Sunday, October 30, 2005

we need education to learn? we make ourselves stupid. all products or systems we do not feel comfotable without, just because we weren't there before the refined version arrived.
you "don't know the system"? there is no system to know.
uncertainty_sucks_my_butt_hair. ...if you want to know something, then find out. get out.

what would you say if someone stated: oh, no, kids shouldn't really need to go through the growing up part, it is not their responsibility, really, there should be a machine for handelling things like that. such a horrible thing. growing. uh.

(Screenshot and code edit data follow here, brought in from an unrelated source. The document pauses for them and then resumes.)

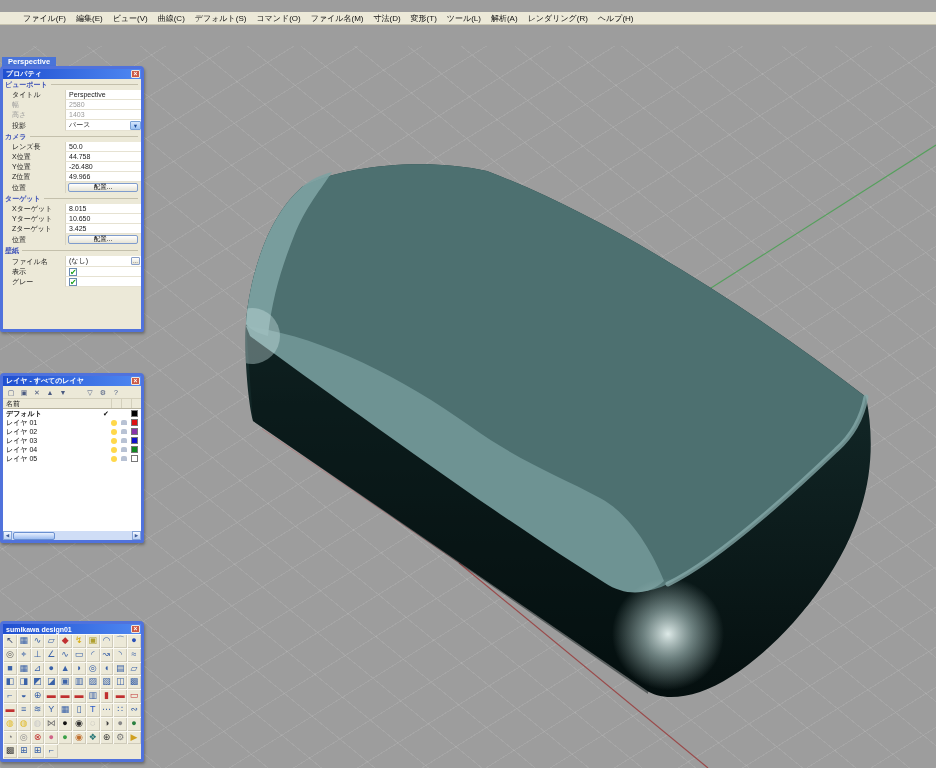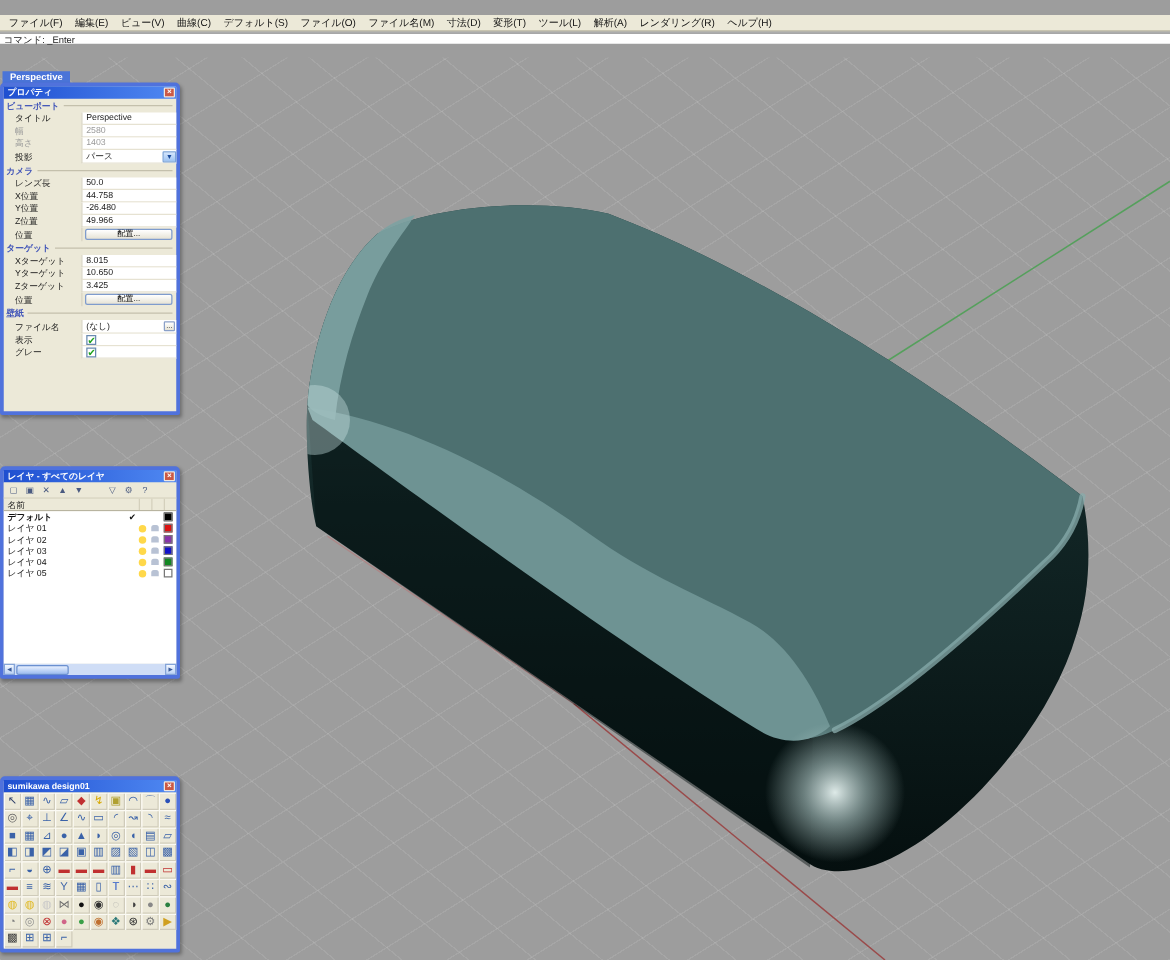"ファイル(F)" .menubar { padding-left: 2px -> 18px }
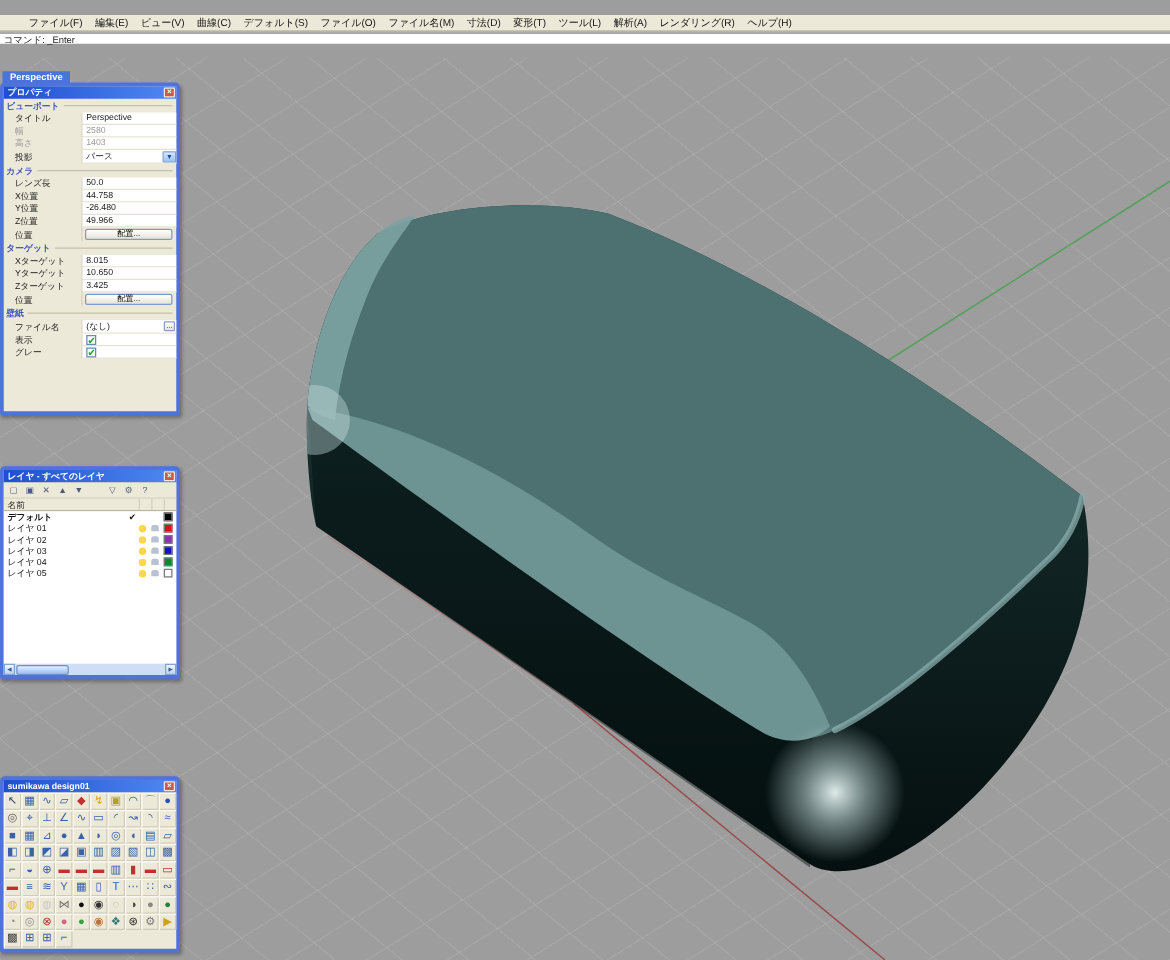"ファイル(O)" span.mitem { text: ファイル -> コマンド }
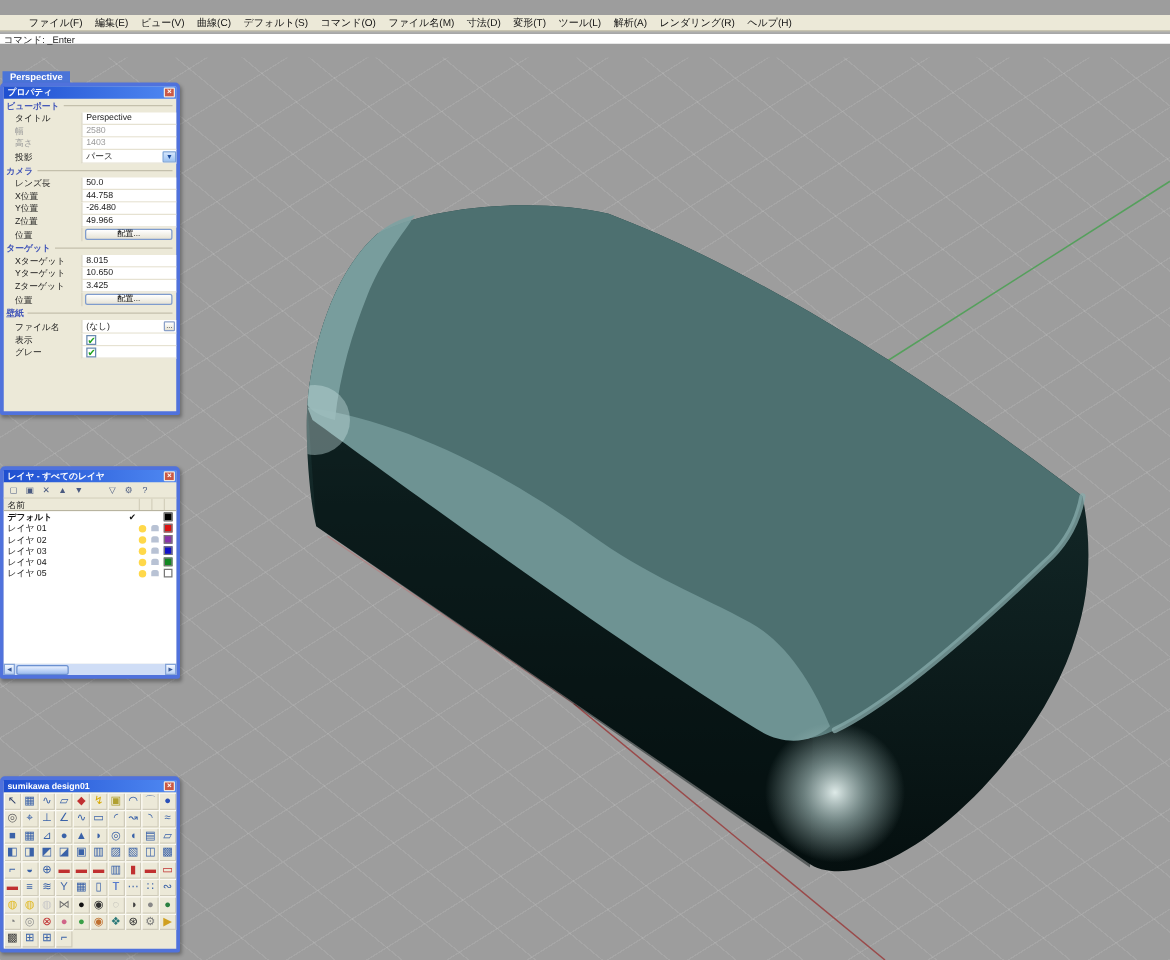"コマンド: _Enter" div.cmdhist { html: <div>コマンド: _Enter</div> -> none }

why can't we invent something that analyses the screams of the baby to that the mother wouldn't have to go through the trouble herself to find out what her baby needs? yeah. it would be great if people could never understand each other at all and just be scientific about everything and beat each other to death if they get some booze. yeah.

Tuesday, October 25, 2005

I spend an awful lot of time just imagining things, roleplaying in my head, or walking and sitting in places that I build up in my mind. and I sleep and dream. every time I go to bed, I have some kind of goal that I want to accomplish with my sleep. ..in my dreams. It never works out the way I wished for it to do, but the essence is definetly there, and the goal is reached. or a step towards it. I seem to not be able to lie to myself in the dreams. and this is interesting. interesting in the same way as lsd and psychosis. and void.

crap I'm tired, need to take this some other time. yea.